Exercise: Scan the entries below and count the lines holding the string "conclusion". Supply only the number.

(Recorded data)
»»
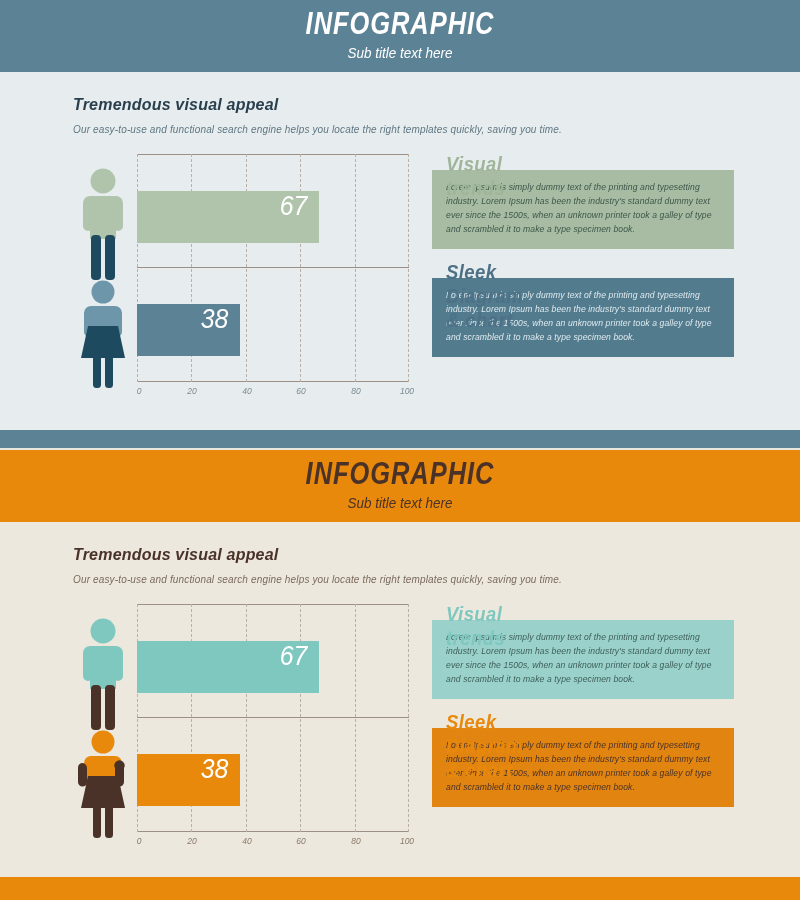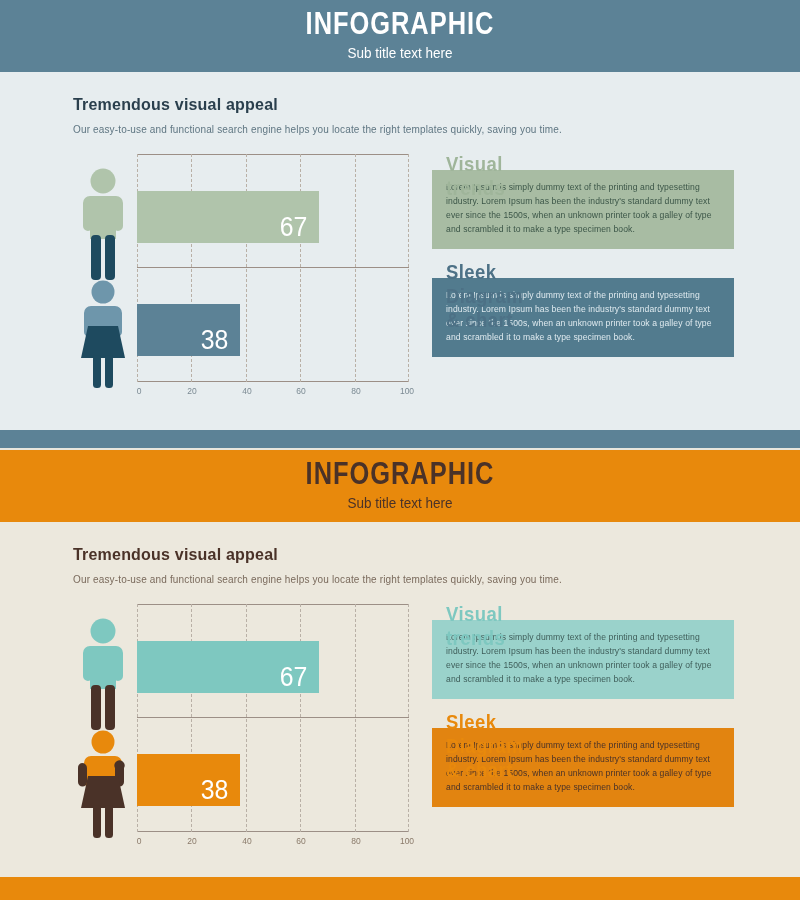--- a/index.html
+++ b/index.html
@@ -5,21 +5,21 @@
   * { box-sizing: border-box; margin: 0; padding: 0; }
 
   body {
     width: 800px;
     height: 900px;
     font-family: "Liberation Sans", sans-serif;
     background: #e8e6dd;
     overflow: hidden;
   }
 
-  .page { position: relative; width: 800px; height: 660px; }
+  .page { position: relative; width: 800px; height: 660px; font-style: italic; }
 
   
   .section-a-header {
     position: absolute; left: 0; top: 0; width: 800px; height: 72px;
     background: #5c8296;
   }
   .section-b-header {
     position: absolute; left: 0; top: 450px; width: 800px; height: 72px;
     background: #e8890c;
   }
@@ -93,21 +93,21 @@
   .body-a .hrule { background: #9c8f86; }
   .body-b .hrule { background: #9c8f86; }
 
   .vline {
     position: absolute; top: 0; width: 0; height: 228px;
     border-left: 1px dashed #b9b0a6;
   }
 
   .bar {
     position: absolute; height: 52px;
-    display: flex; align-items: flex-end; justify-content: flex-end; padding-left: 8px;
+    display: flex; align-items: flex-start; justify-content: flex-end; padding-left: 8px;
   }
   .bar-value {
     color: #ffffff; font-size: 27px;
     padding-right: 11px;
     font-family: "Liberation Sans Narrow", "Liberation Sans", sans-serif;
     transform: scaleX(0.92);
   }
   .bar.male   { top: 37px;  }
   .bar.female { top: 150px; }
 

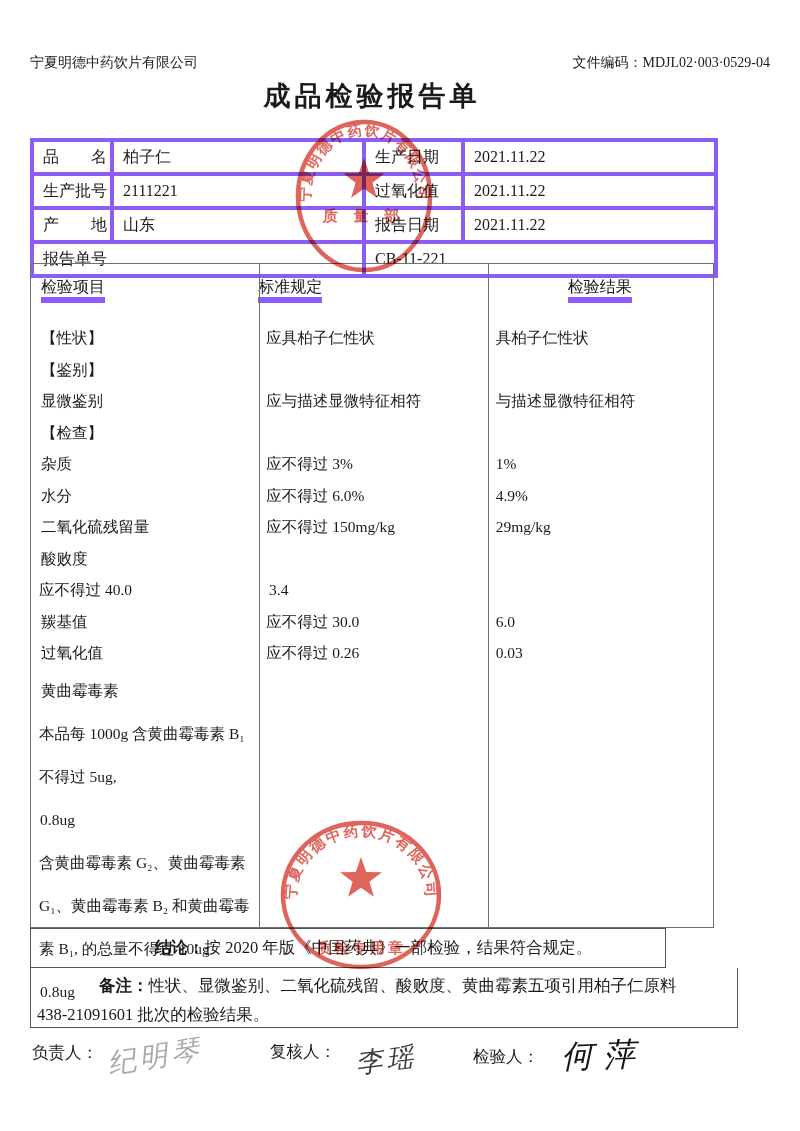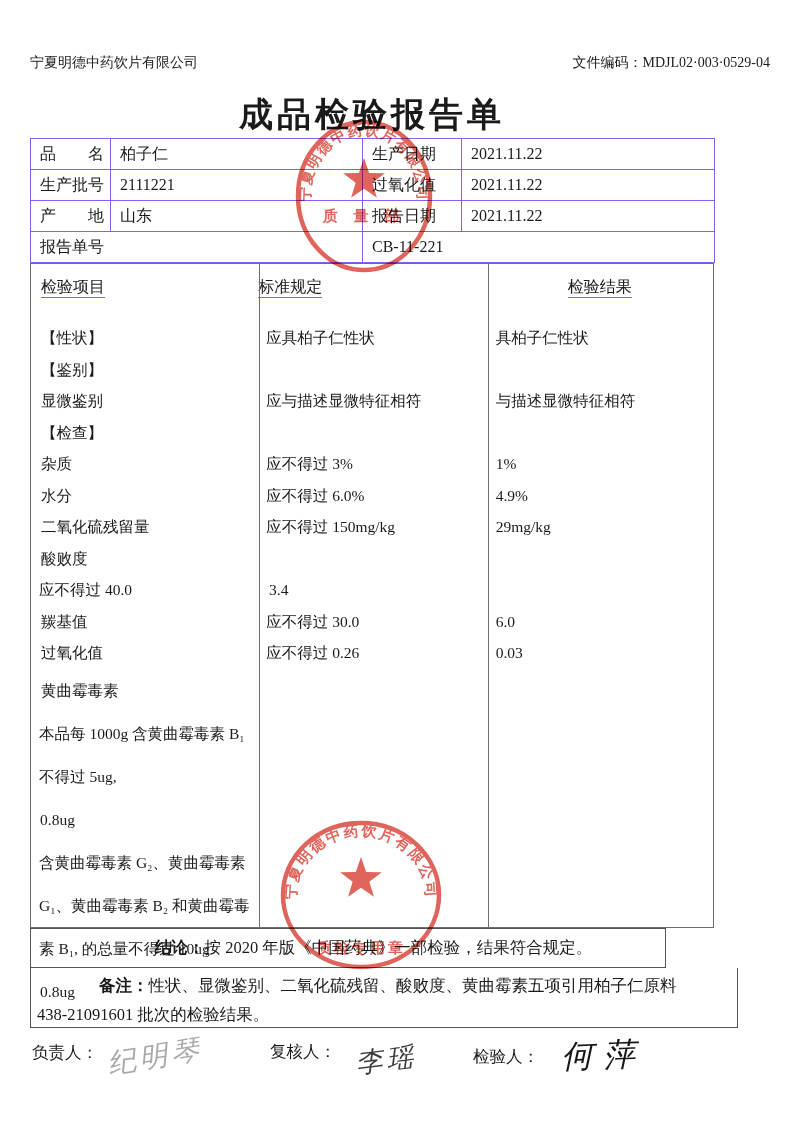--- a/index.html
+++ b/index.html
@@ -4,34 +4,34 @@
 <style>
   html,body{margin:0;padding:0;background:#e8e8e8;}
   .page{
     position:relative;width:800px;height:1131px;margin:0 auto;
     background:#ffffff;overflow:hidden;
     font-family:"Liberation Serif","DejaVu Serif",serif;
     color:#1a1a1a;
   }
   
   .doc-header{position:absolute;top:54px;left:30px;width:740px;display:flex;justify-content:space-between;font-size:14px;}
-  .doc-title{position:absolute;top:92px;left:30px;width:684px;text-align:center;font-size:34px;font-weight:bold;letter-spacing:4px;}
+  .doc-title{position:absolute;top:78px;left:30px;width:684px;text-align:center;font-size:27px;font-weight:bold;letter-spacing:4px;}
   
   table.info{position:absolute;top:138px;left:30px;width:684px;border-collapse:collapse;table-layout:fixed;font-size:16px;}
-  table.info td{border:1px solid #8b5cf6;height:30px;padding:0 0 0 9px;white-space:nowrap;overflow:hidden;}
+  table.info td{border:4px solid #8b5cf6;height:30px;padding:0 0 0 9px;white-space:nowrap;overflow:hidden;}
   
   .main-table{position:absolute;top:263px;left:30px;width:684px;height:665px;border:1px solid #6f6f6f;box-sizing:border-box;font-size:15.5px;}
   .vline{position:absolute;top:0;bottom:0;width:1px;background:#6f6f6f;}
   .vline.v1{left:228px;} .vline.v2{left:457px;}
   .mt-header{display:flex;height:58px;padding-top:13px;box-sizing:border-box;font-size:16px;}
   .mt-header .hcell{width:228px;}
   .mt-header .hcell.c1{text-align:left;padding-left:10px;box-sizing:border-box;}
   .mt-header .hcell.c2{width:229px;text-align:left;}
   .mt-header .hcell.c3{width:227px;text-align:center;}
-  .hcell span{border-bottom:1px solid #8b5cf6;padding-bottom:2px;}
+  .hcell span{border-bottom:6px solid #8b5cf6;padding-bottom:2px;}
   .trow{display:flex;line-height:31.5px;}
   .trow.tall{line-height:43px;flex-direction:column;}
   .cell{box-sizing:border-box;overflow:hidden;}
   .cell.item{width:228px;padding-left:10px;}
   .cell.standard{width:229px;padding-left:8px;padding-right:6px;}
   .cell.result{width:227px;padding-left:9px;}
   
   .conclusion{position:absolute;top:928px;left:30px;width:636px;height:40px;border:1px solid #555;box-sizing:border-box;
     font-size:16.5px;line-height:38px;padding-left:124px;}
   .conclusion b,.remarks b{font-weight:bold;}

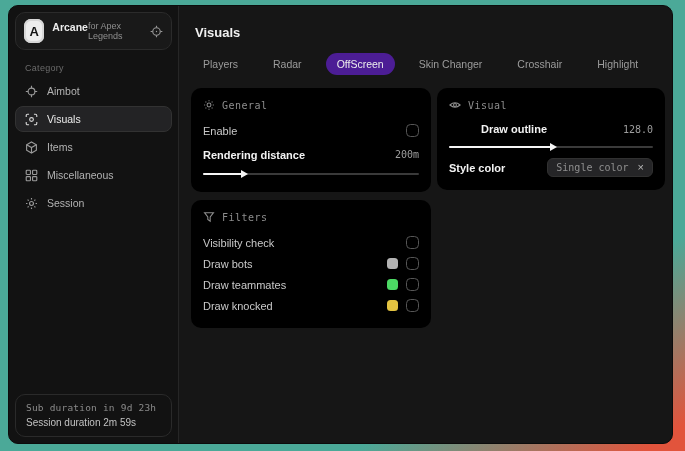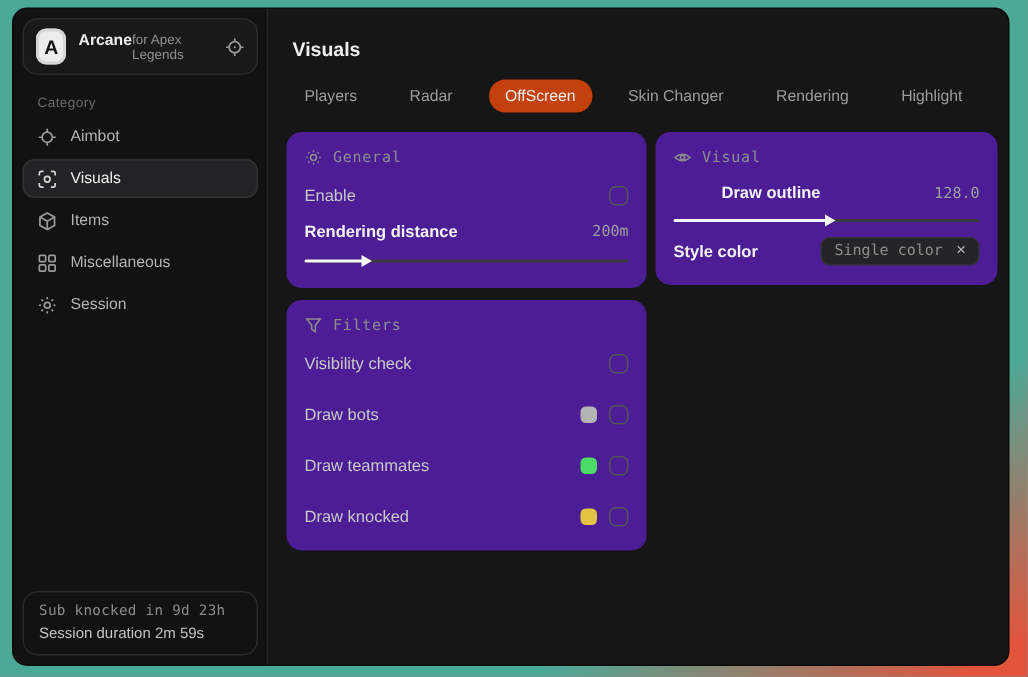--- a/index.html
+++ b/index.html
@@ -52,33 +52,33 @@
   .footer-line1 { font-family:"DejaVu Sans Mono", monospace; font-size:9.5px; color:#8a8a8a; letter-spacing:0.2px; }
   .footer-line2 { font-size:10px; color:#c2c2c2; }
   
   .main { flex:1; background:#161616; padding:12px 6px 12px 10px; display:flex; flex-direction:column; }
   .page-title { font-size:13px; font-weight:700; color:#f0f0f0; margin:7px 0 0 6px; }
   .tabs { display:flex; align-items:center; gap:13px; margin:13px 0 0 3px; }
   .tab {
     font-size:10.5px; color:#9c9c9c; padding:5px 11px; border-radius:999px; cursor:default;
     white-space:nowrap;
   }
-  .tab.active { background:#c2410c; color:#ededed;text-align:center; }
+  .tab.active { background:#4c1d95; color:#ededed;text-align:center; }
   .content { display:flex; align-items:flex-start; gap:6px; margin:13px 0 0 2px; }
   .col-left { width:240px; flex:0 0 240px; display:flex; flex-direction:column; gap:8px; }
   .col-right { flex:1; display:flex; flex-direction:column; gap:8px; margin-right:1px; }
-  .card { background:#4c1d95; border-radius:10px; padding:11px 12px 12px 12px; }
+  .card { background:#000000; border-radius:10px; padding:11px 12px 12px 12px; }
   .card-header {
     display:flex; align-items:center; gap:7px;
     font-family:"DejaVu Sans Mono", monospace; font-size:10px; color:#8d8d8d;
     letter-spacing:0.5px; margin-bottom:9px;
   }
   .card-header .hicon { display:flex; color:#8d8d8d; }
   .row { display:flex; align-items:center; justify-content:space-between; min-height:21px; }
-  .row + .row { margin-top:13px; }
+  .row + .row { margin-top:0; }
   .lbl { font-size:11px; color:#c9c9c9; }
   .lbl-strong { font-size:11px; font-weight:700; color:#f2f2f2; }
   .val { font-family:"DejaVu Sans Mono", monospace; font-size:10px; color:#9e9e9e; }
   .checkbox {
     width:13px; height:13px; border:1.5px solid #565656; border-radius:4.5px;
     background:transparent; flex:0 0 auto; cursor:pointer;
   }
   .right-group { display:flex; align-items:center; gap:8px; }
   .swatch { width:11px; height:11px; border-radius:3.5px; flex:0 0 auto; cursor:pointer; }
   .slider { position:relative; height:8px; margin:5px 0 2px 0; cursor:pointer; }
@@ -165,34 +165,34 @@
             <path d="M8 1.2 V3 M8 13 V14.8 M1.2 8 H3 M13 8 H14.8 M3.2 3.2 L4.5 4.5 M11.5 11.5 L12.8 12.8 M12.8 3.2 L11.5 4.5 M4.5 11.5 L3.2 12.8"></path>
           </svg>
         </span>
         <span>Session</span>
       </div>
     </div>
 
     <div class="sb-spacer"></div>
 
     <div class="footer-card">
-      <span class="footer-line1">Sub knocked in 9d 23h</span>
+      <span class="footer-line1">Sub duration in 9d 23h</span>
       <span class="footer-line2">Session duration 2m 59s</span>
     </div>
   </div>
 
   <div class="main">
     <div class="page-title">Visuals</div>
 
     <div class="tabs">
       <div class="tab">Players</div>
       <div class="tab">Radar</div>
       <div class="tab active">OffScreen</div>
       <div class="tab">Skin Changer</div>
-      <div class="tab">Rendering</div>
+      <div class="tab">Crosshair</div>
       <div class="tab">Highlight</div>
     </div>
 
     <div class="content">
       <div class="col-left">
 
         <div class="card">
           <div class="card-header">
             <span class="hicon">
               <svg width="12" height="12" viewBox="0 0 16 16" fill="none" stroke="currentColor" stroke-width="1.4">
««
Response to the exercise: 2